J-PAL North America and Results for America announce 18 collaborations with state and local governments
The Abdul Latif Jameel Poverty Action Lab (J-PAL) North America and Results for America have established 18 new partnerships with local and state governments under the programme Leveraging Evidence and Evaluation for Equitable Recovery (LEVER), which launched in April 2023.
The programme is designed to facilitate the use of federal COVID-19 recovery funding towards evidence-based innovations to a number of pressing challenges across the country including healthcare, youth development and household energy efficiency programmes. The 18 partner jurisdictions will take part in LEVER's Training Sprint, which builds government capacity for evaluation frameworks to develop and implement programmes that effectively leverage recovery funding.
J-PAL North America and Results for America have announced 18 new partnerships with state and local governments across the country through their Leveraging Evidence and Evaluation for Equitable Recovery (LEVER) programming, which launched in April of this year.
As state and local leaders leverage federal relief funding to invest in their communities, J-PAL North America and Results for America are providing in-depth support to agencies in using data, evaluation, and evidence to advance effective and equitable government programming for generations to come.
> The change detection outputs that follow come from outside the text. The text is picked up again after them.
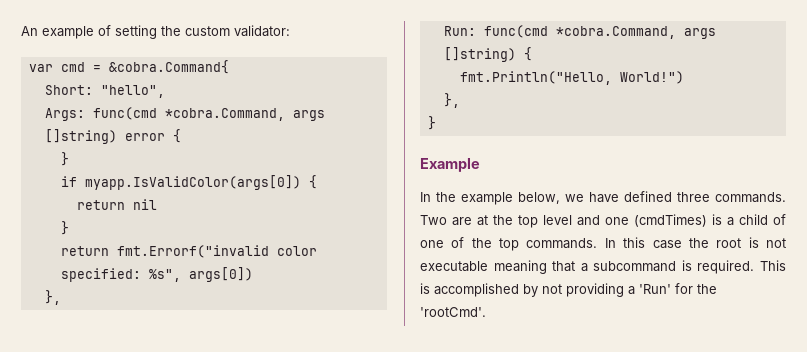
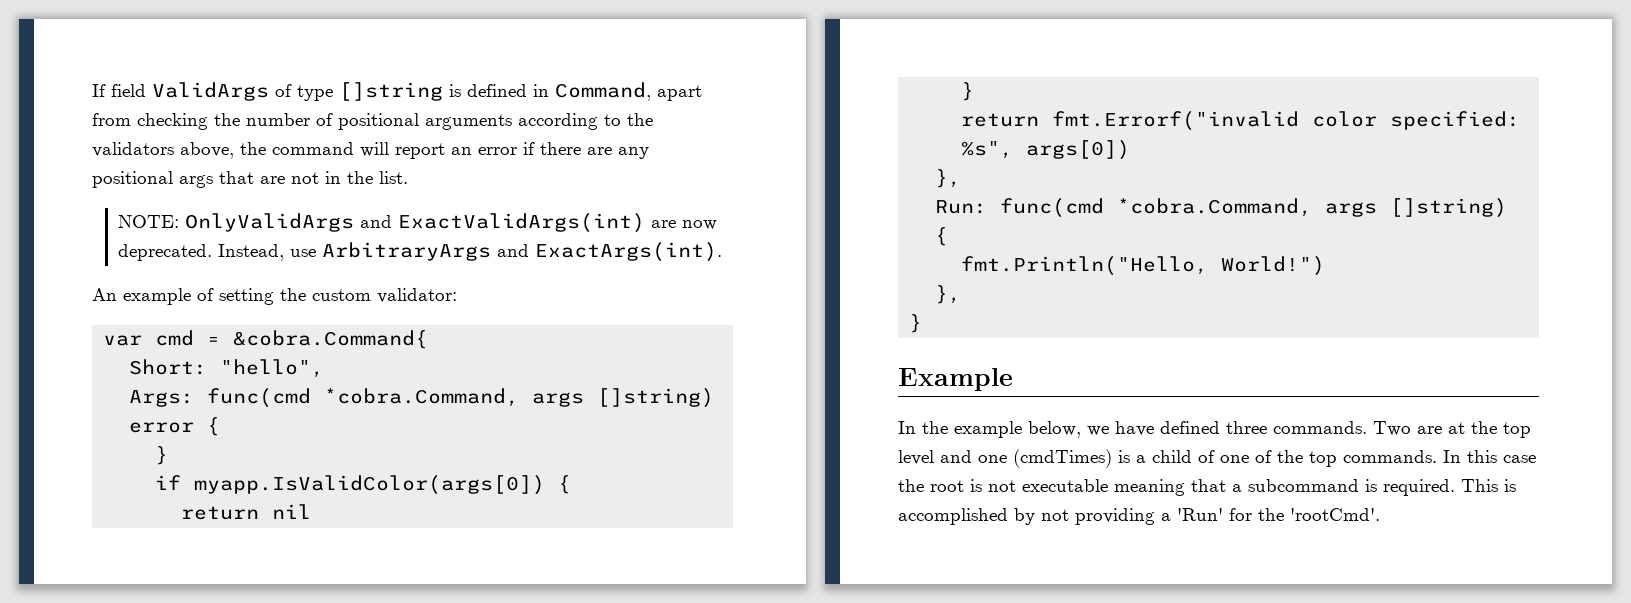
+ If field ValidArgs of type []string is defined in Command, apart from checking the number of positional arguments according to the validators above, the command will report an error if there are any positional args that are not in the list.
+ NOTE: OnlyValidArgs and ExactValidArgs(int) are now deprecated. Instead, use ArbitraryArgs and ExactArgs(int).

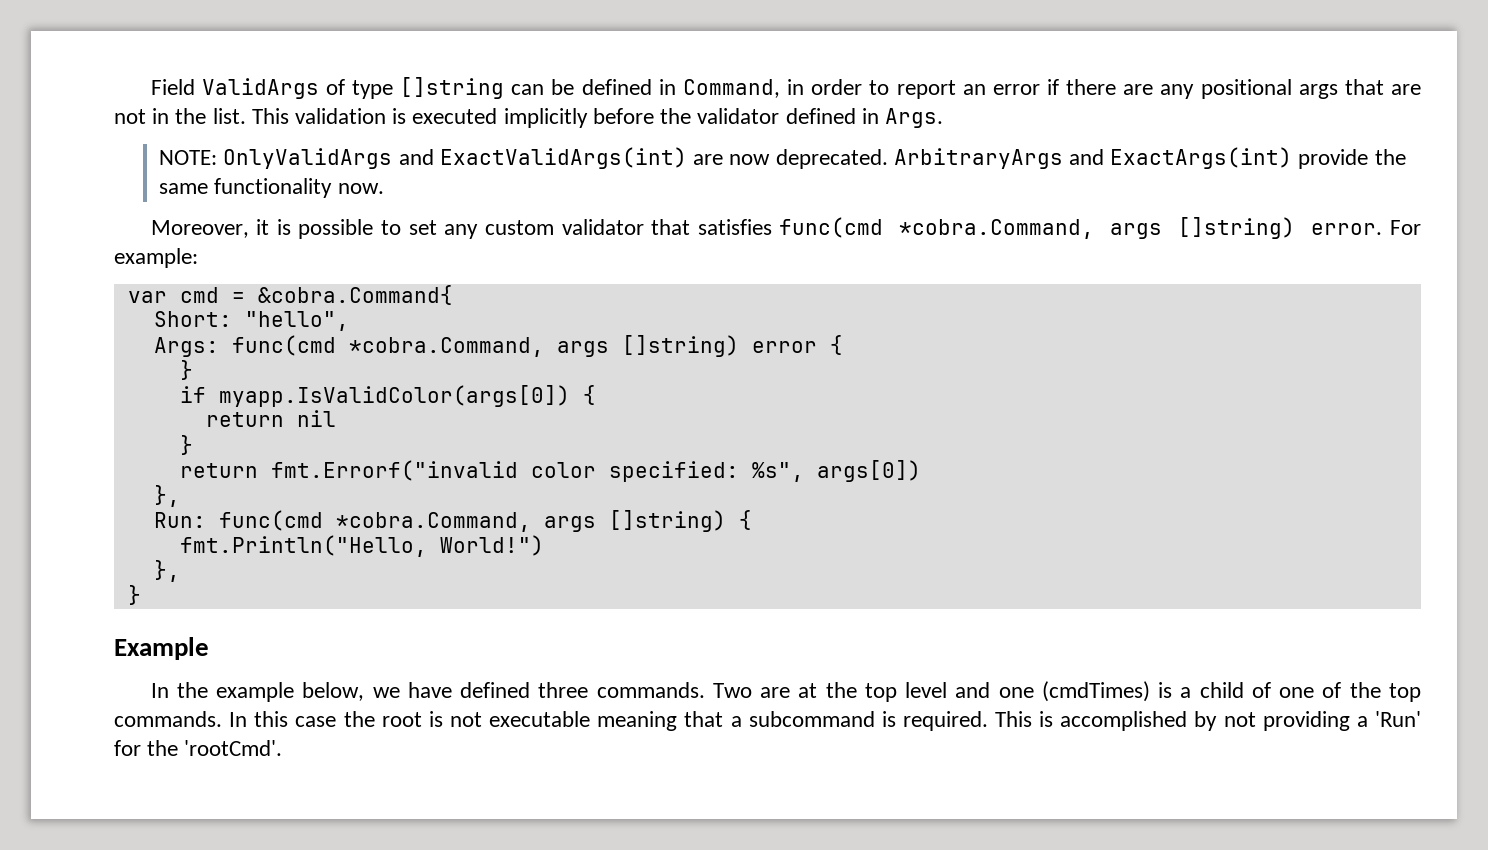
- If field ValidArgs of type []string is defined in Command, apart from checking the number of positional arguments according to the validators above, the command will report an error if there are any positional args that are not in the list.
+ Field ValidArgs of type []string can be defined in Command, in order to report an error if there are any positional args that are not in the list. This validation is executed implicitly before the validator defined in Args.
- Instead, use ArbitraryArgs and ExactArgs(int).
- An example of setting the custom validator:
+ ArbitraryArgs and ExactArgs(int) provide the same functionality now.
+ Moreover, it is possible to set any custom validator that satisfies func(cmd *cobra.Command, args []string) error. For example:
The 18 new collaborators span the contiguous United States and represent a wide range of pressing and innovative uses of federal Covid-19 recovery funding.
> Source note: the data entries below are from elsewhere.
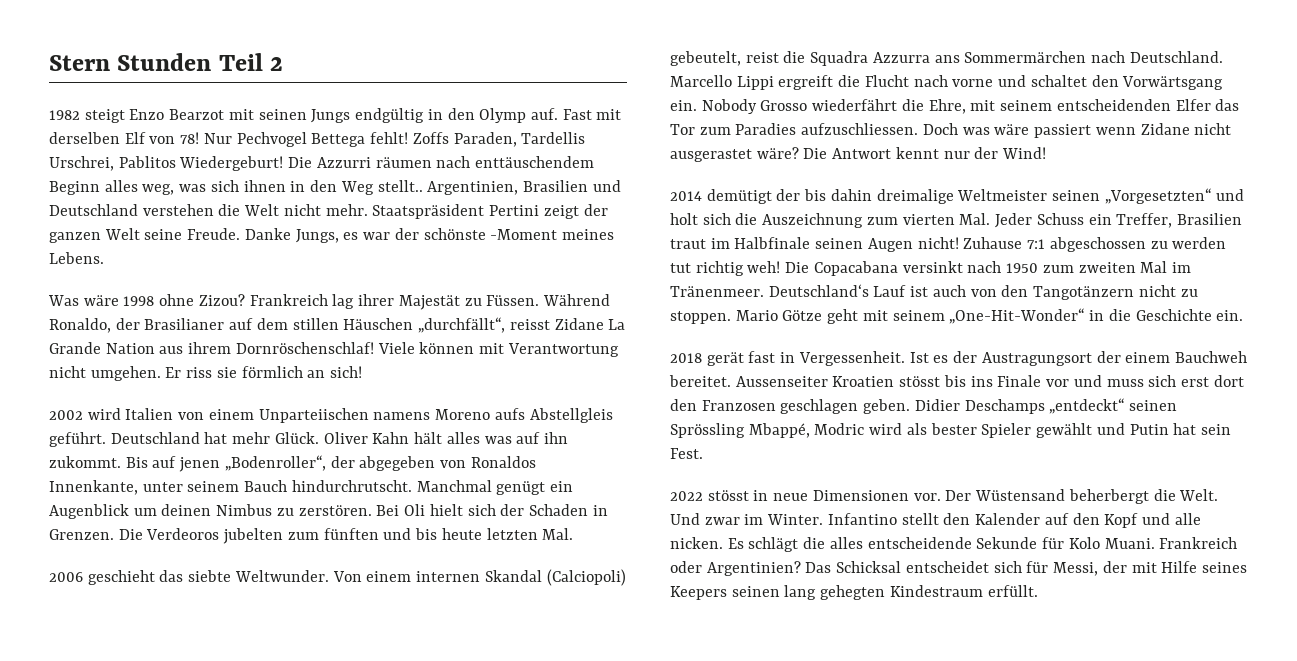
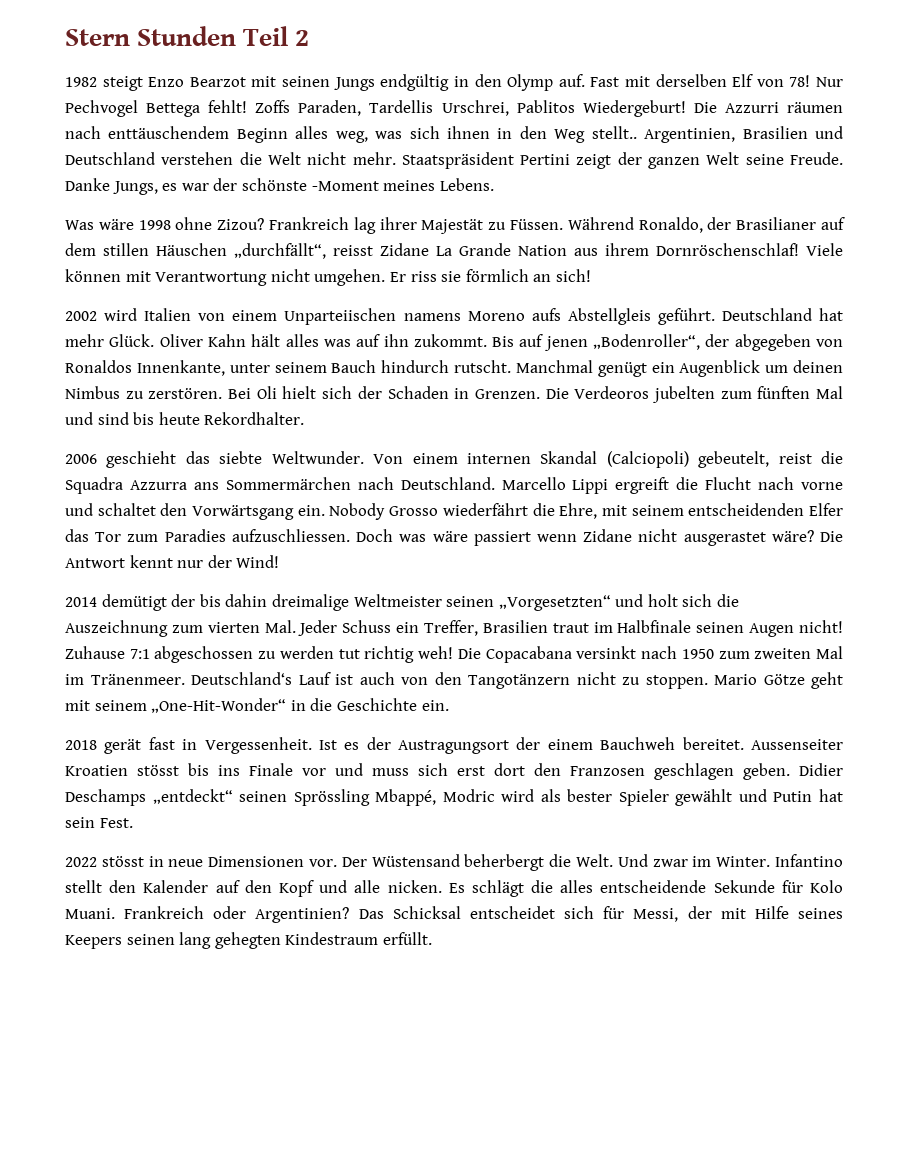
- Bis auf jenen „Bodenroller“, der abgegeben von Ronaldos Innenkante, unter seinem Bauch hindurchrutscht.
+ Bis auf jenen „Bodenroller“, der abgegeben von Ronaldos Innenkante, unter seinem Bauch hindurch rutscht.
- Die Verdeoros jubelten zum fünften und bis heute letzten Mal.
+ Die Verdeoros jubelten zum fünften Mal und sind bis heute Rekordhalter.

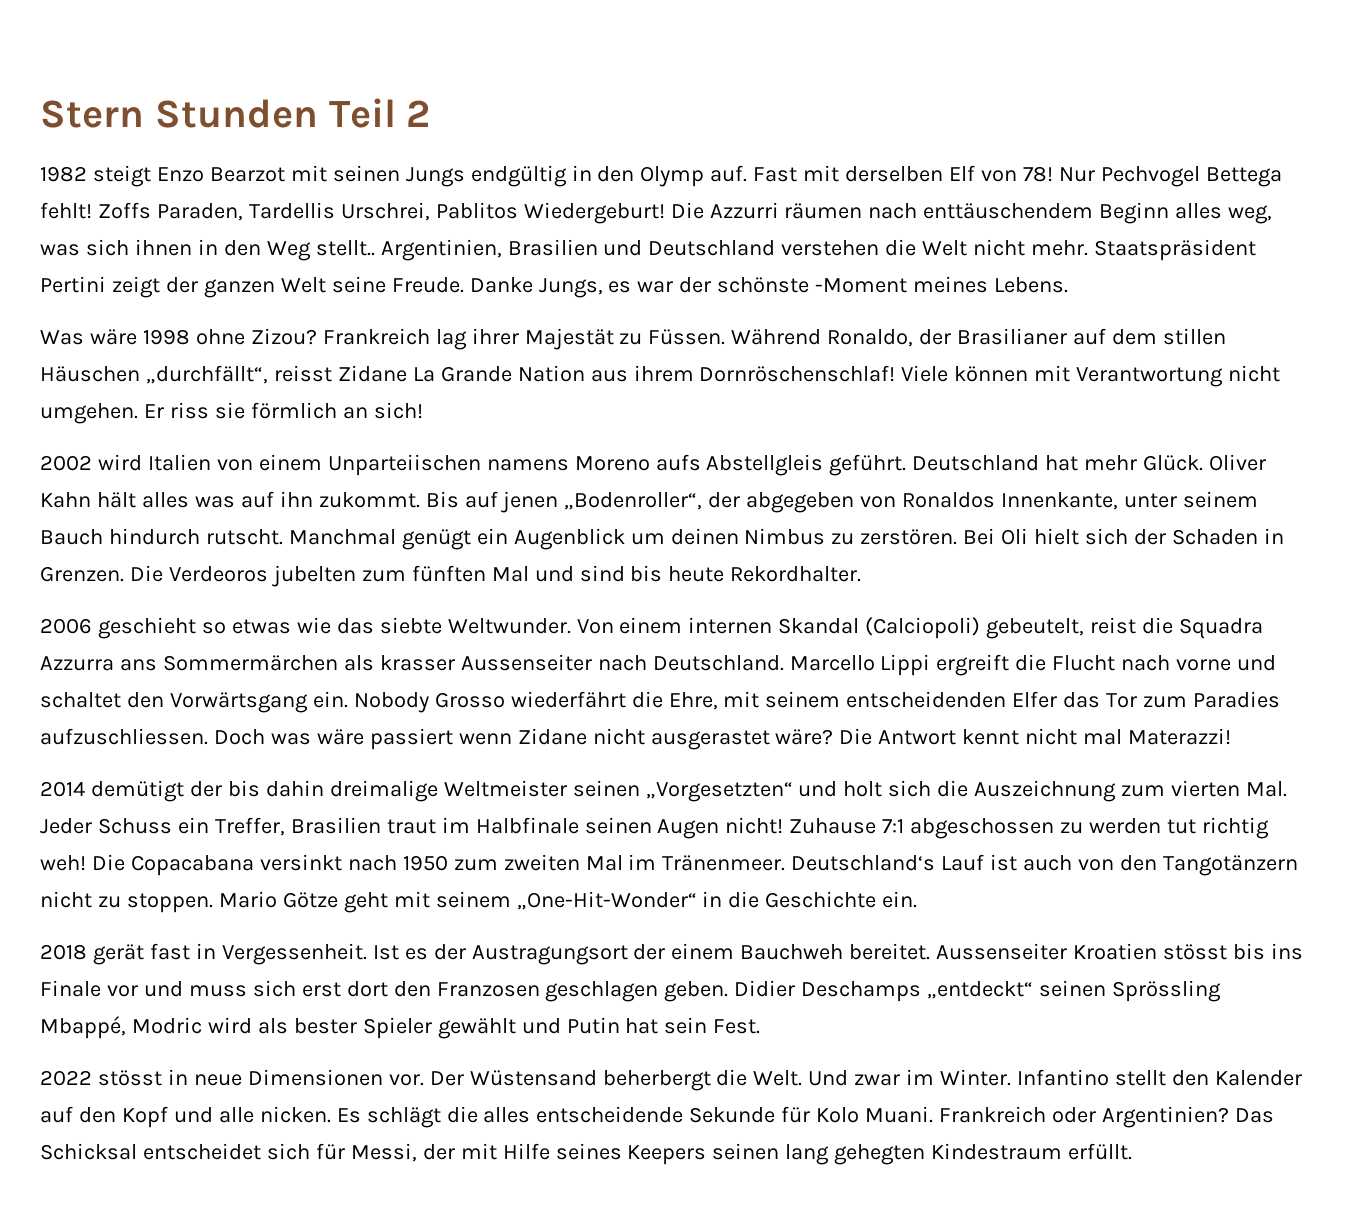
- 2006 geschieht das siebte Weltwunder.
+ 2006 geschieht so etwas wie das siebte Weltwunder.
- Von einem internen Skandal (Calciopoli) gebeutelt, reist die Squadra Azzurra ans Sommermärchen nach Deutschland.
+ Von einem internen Skandal (Calciopoli) gebeutelt, reist die Squadra Azzurra ans Sommermärchen als krasser Aussenseiter nach Deutschland.
- Die Antwort kennt nur der Wind!
+ Die Antwort kennt nicht mal Materazzi!

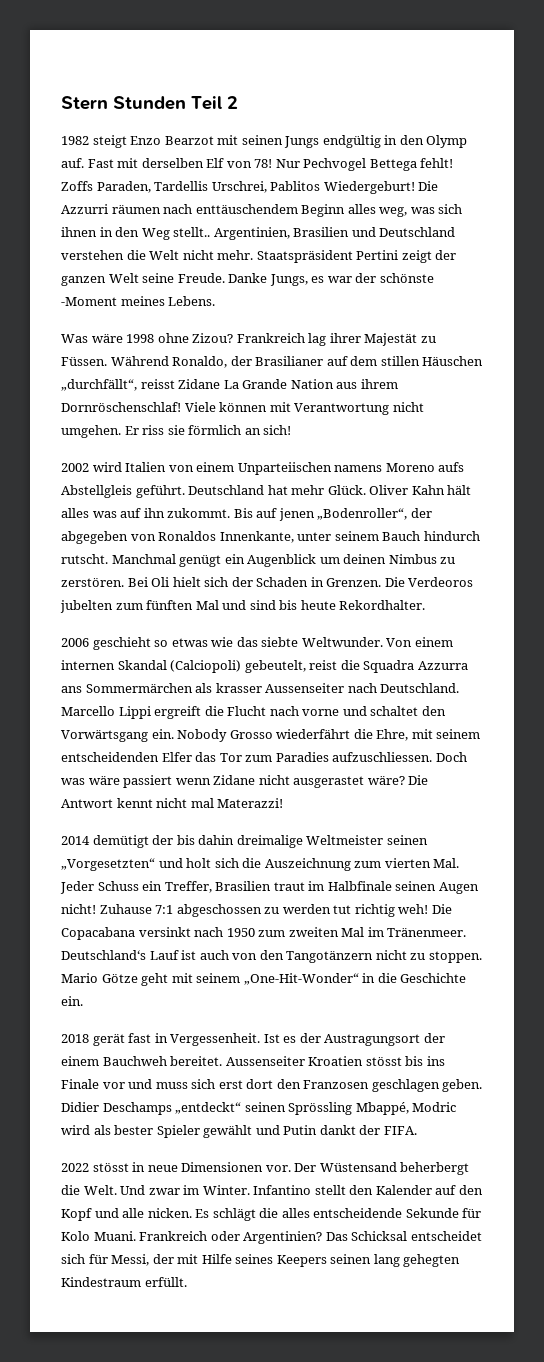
- Didier Deschamps „entdeckt“ seinen Sprössling Mbappé, Modric wird als bester Spieler gewählt und Putin hat sein Fest.
+ Didier Deschamps „entdeckt“ seinen Sprössling Mbappé, Modric wird als bester Spieler gewählt und Putin dankt der FIFA.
These partnerships are a key component of the LEVER program, run by J-PAL North America — a regional office of MIT’s Abdul Latif Jameel Poverty Action Lab (J-PAL) — and Results for America — a nonprofit organization that helps government agencies harness the power of evidence and data. Through 2024, LEVER will continue to provide a suite of resources, training, and evaluation design services to prepare state and local government agencies to rigorously evaluate their own programs and to harness existing evidence in developing programs and policies using federal recovery dollars.